What is being asked
Determine how many lines in the records that follow hold the string "right". Only that number should be returned.

Records shown
────

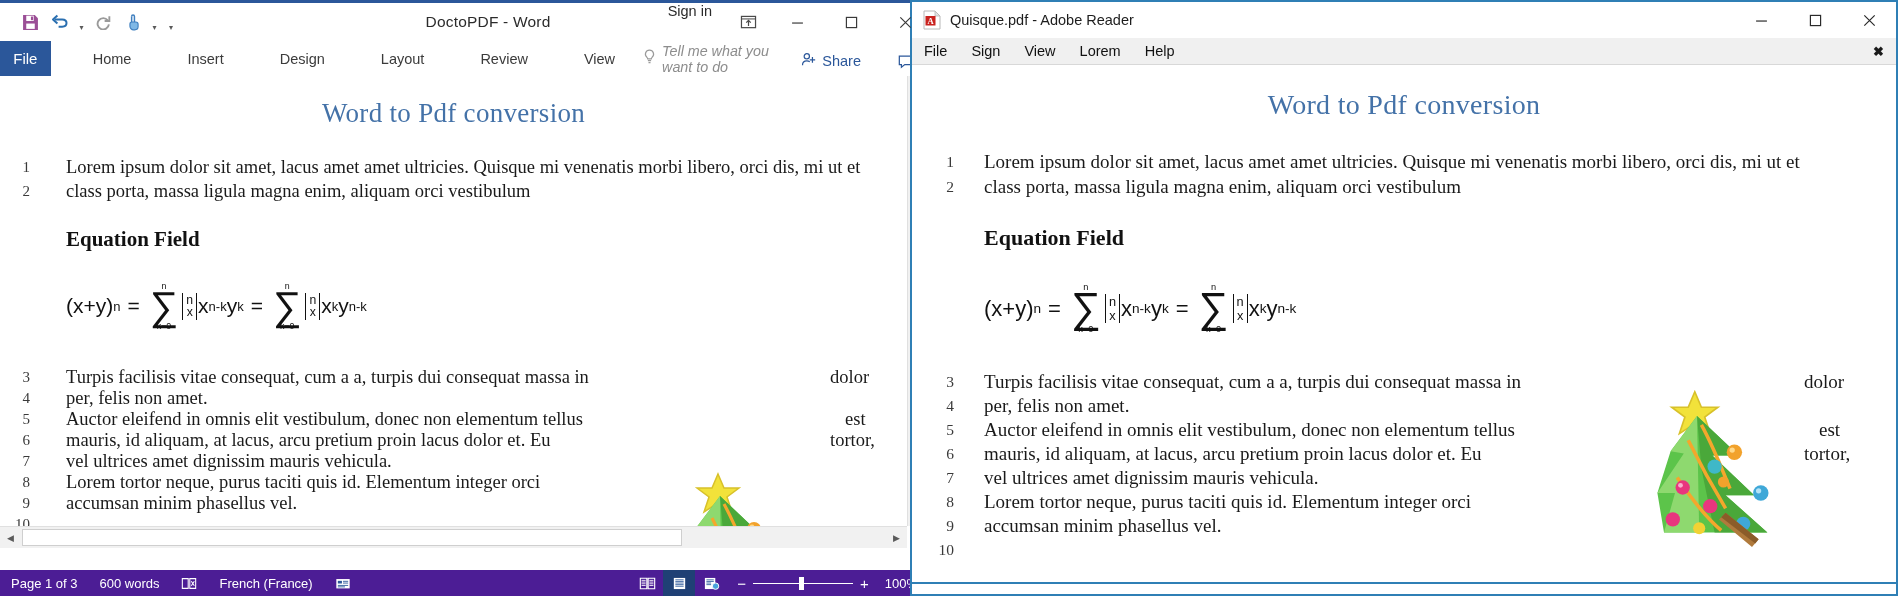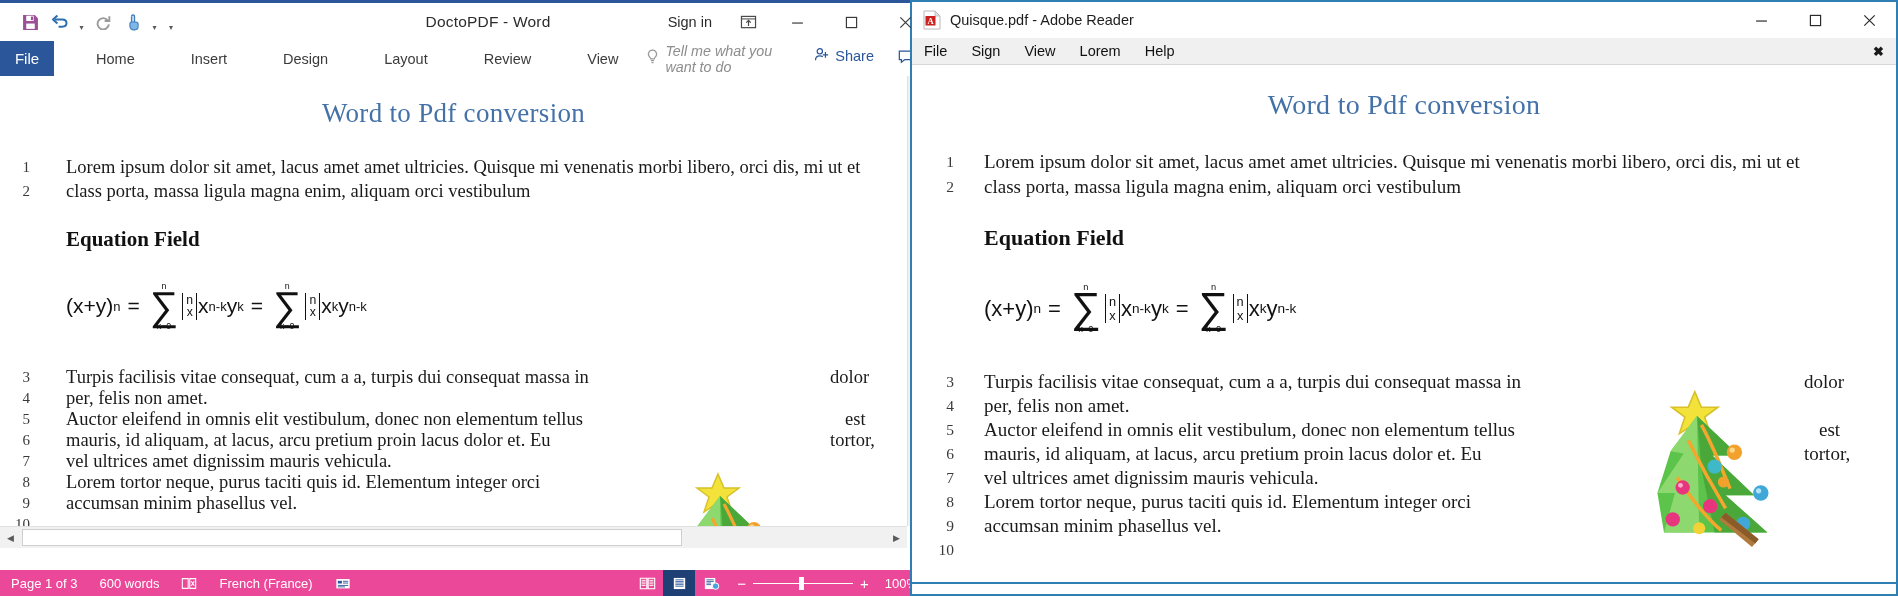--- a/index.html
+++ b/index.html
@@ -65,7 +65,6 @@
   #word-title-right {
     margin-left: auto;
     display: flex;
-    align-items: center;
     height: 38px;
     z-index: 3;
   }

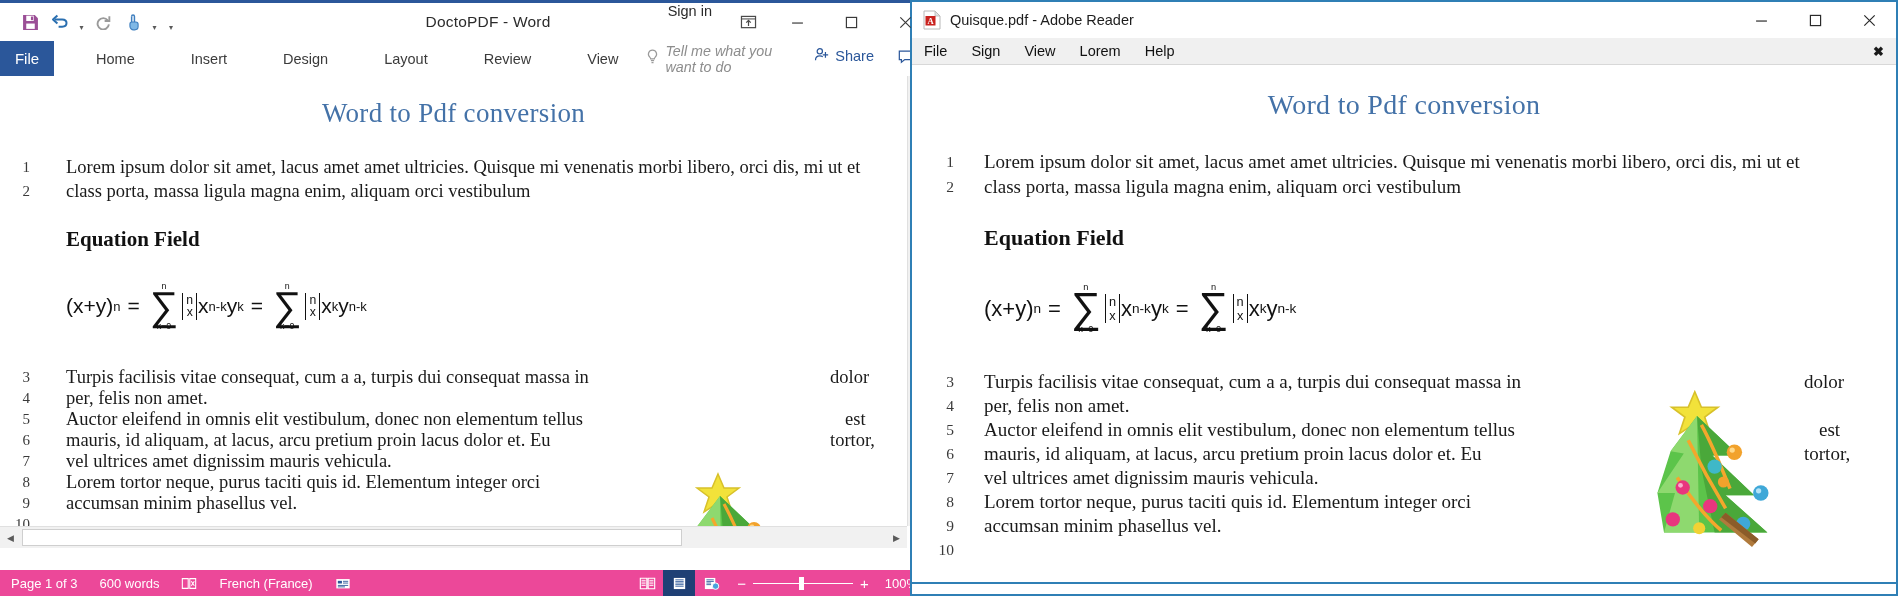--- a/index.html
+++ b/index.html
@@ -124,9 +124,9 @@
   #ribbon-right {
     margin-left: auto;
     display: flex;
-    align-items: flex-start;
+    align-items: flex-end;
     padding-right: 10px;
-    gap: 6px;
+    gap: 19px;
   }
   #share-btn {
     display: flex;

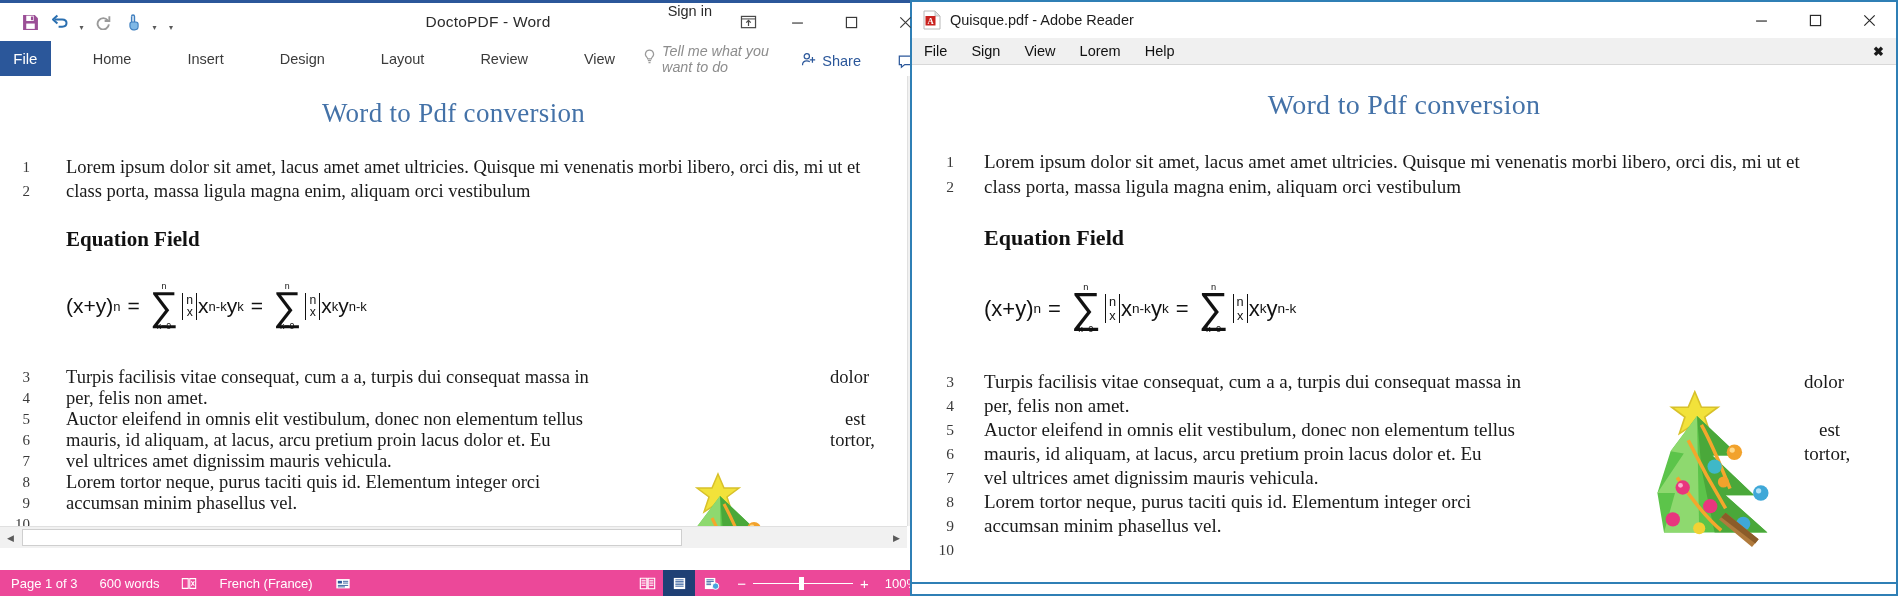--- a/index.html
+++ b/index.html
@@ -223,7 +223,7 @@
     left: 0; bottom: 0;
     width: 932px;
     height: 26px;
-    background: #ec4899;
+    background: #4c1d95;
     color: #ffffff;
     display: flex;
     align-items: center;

────

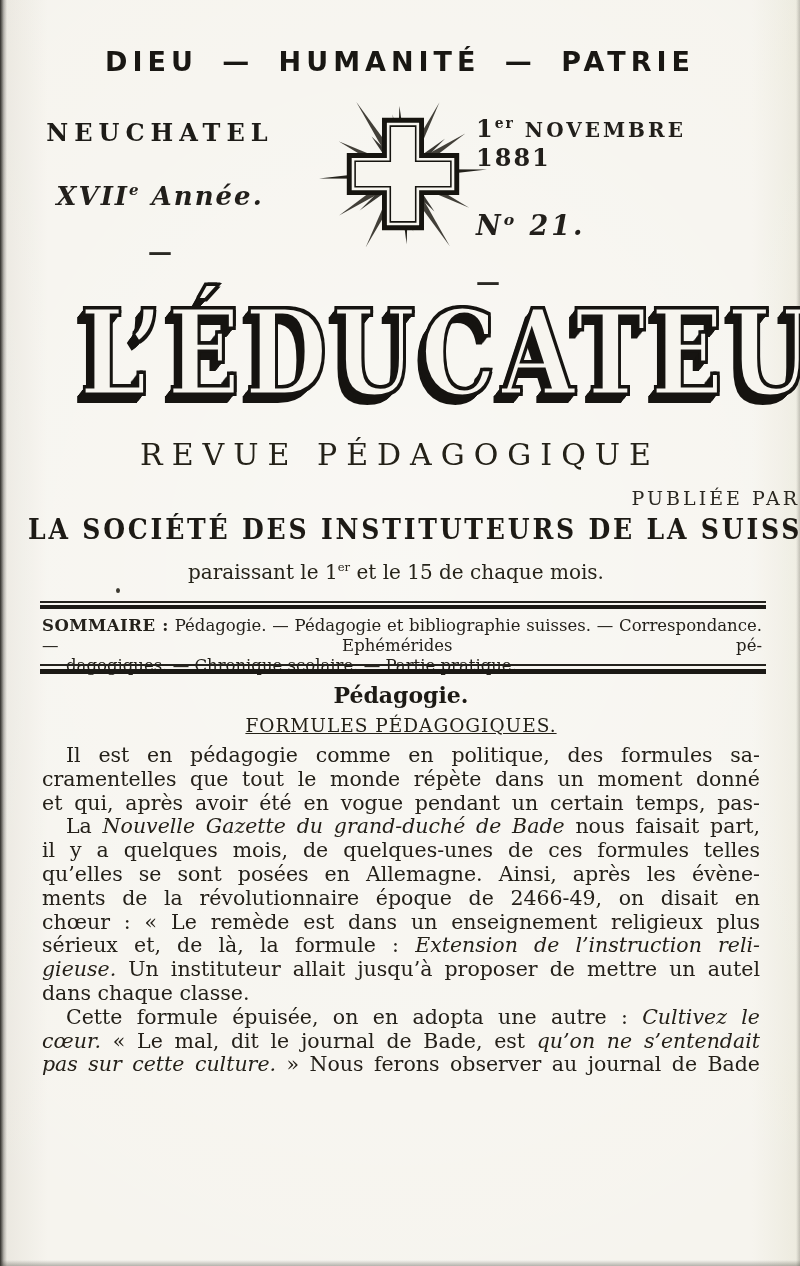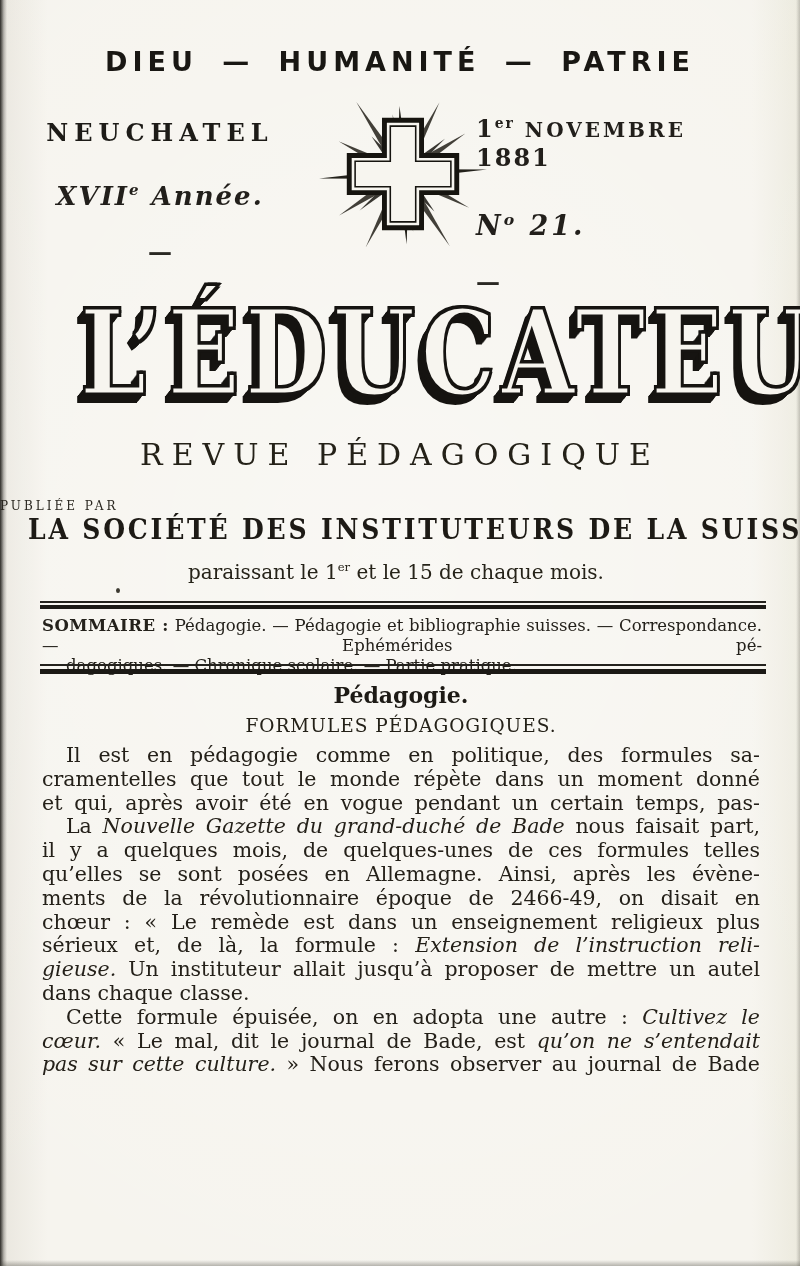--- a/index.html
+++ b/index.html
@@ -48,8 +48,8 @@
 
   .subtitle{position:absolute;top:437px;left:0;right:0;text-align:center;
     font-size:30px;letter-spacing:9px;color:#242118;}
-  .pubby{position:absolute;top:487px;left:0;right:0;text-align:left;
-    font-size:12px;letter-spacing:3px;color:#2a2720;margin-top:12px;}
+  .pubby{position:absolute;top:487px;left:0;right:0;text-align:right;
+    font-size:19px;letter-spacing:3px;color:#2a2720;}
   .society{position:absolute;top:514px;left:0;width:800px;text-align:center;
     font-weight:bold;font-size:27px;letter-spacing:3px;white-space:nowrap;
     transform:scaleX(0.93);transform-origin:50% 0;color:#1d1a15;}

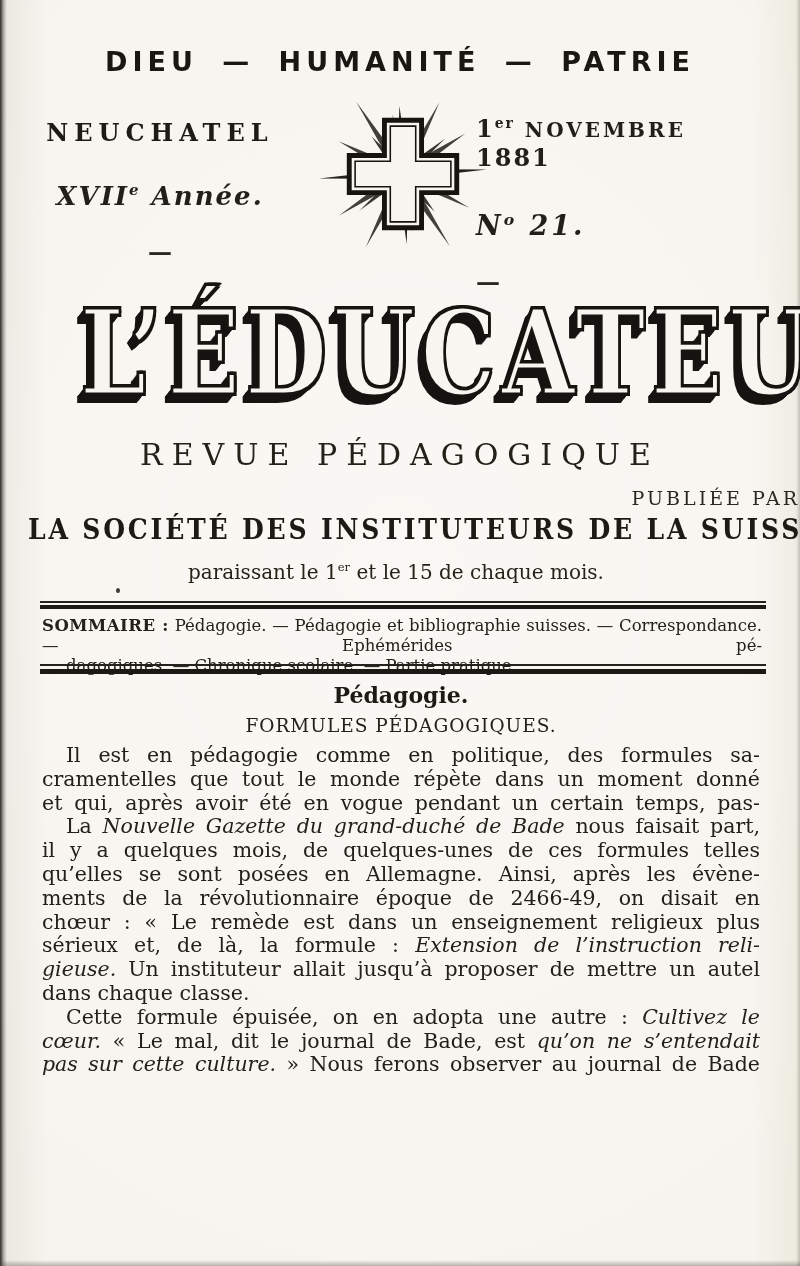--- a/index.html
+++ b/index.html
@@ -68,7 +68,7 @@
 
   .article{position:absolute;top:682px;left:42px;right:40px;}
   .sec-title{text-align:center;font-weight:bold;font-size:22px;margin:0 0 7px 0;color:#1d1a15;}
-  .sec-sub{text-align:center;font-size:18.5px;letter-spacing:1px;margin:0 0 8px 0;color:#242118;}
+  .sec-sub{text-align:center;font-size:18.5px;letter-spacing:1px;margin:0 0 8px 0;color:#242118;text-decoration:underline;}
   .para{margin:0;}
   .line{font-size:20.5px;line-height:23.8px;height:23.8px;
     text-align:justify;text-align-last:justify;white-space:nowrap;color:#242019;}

────

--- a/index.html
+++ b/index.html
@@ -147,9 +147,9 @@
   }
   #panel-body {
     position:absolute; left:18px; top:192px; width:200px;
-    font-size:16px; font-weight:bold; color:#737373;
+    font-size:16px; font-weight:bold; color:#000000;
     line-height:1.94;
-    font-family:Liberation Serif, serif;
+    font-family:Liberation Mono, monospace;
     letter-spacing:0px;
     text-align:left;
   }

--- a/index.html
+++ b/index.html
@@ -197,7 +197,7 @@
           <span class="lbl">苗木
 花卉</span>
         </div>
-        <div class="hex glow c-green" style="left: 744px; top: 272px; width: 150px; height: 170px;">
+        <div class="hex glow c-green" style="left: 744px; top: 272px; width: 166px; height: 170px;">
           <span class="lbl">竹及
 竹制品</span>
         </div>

────

Solution for this task
7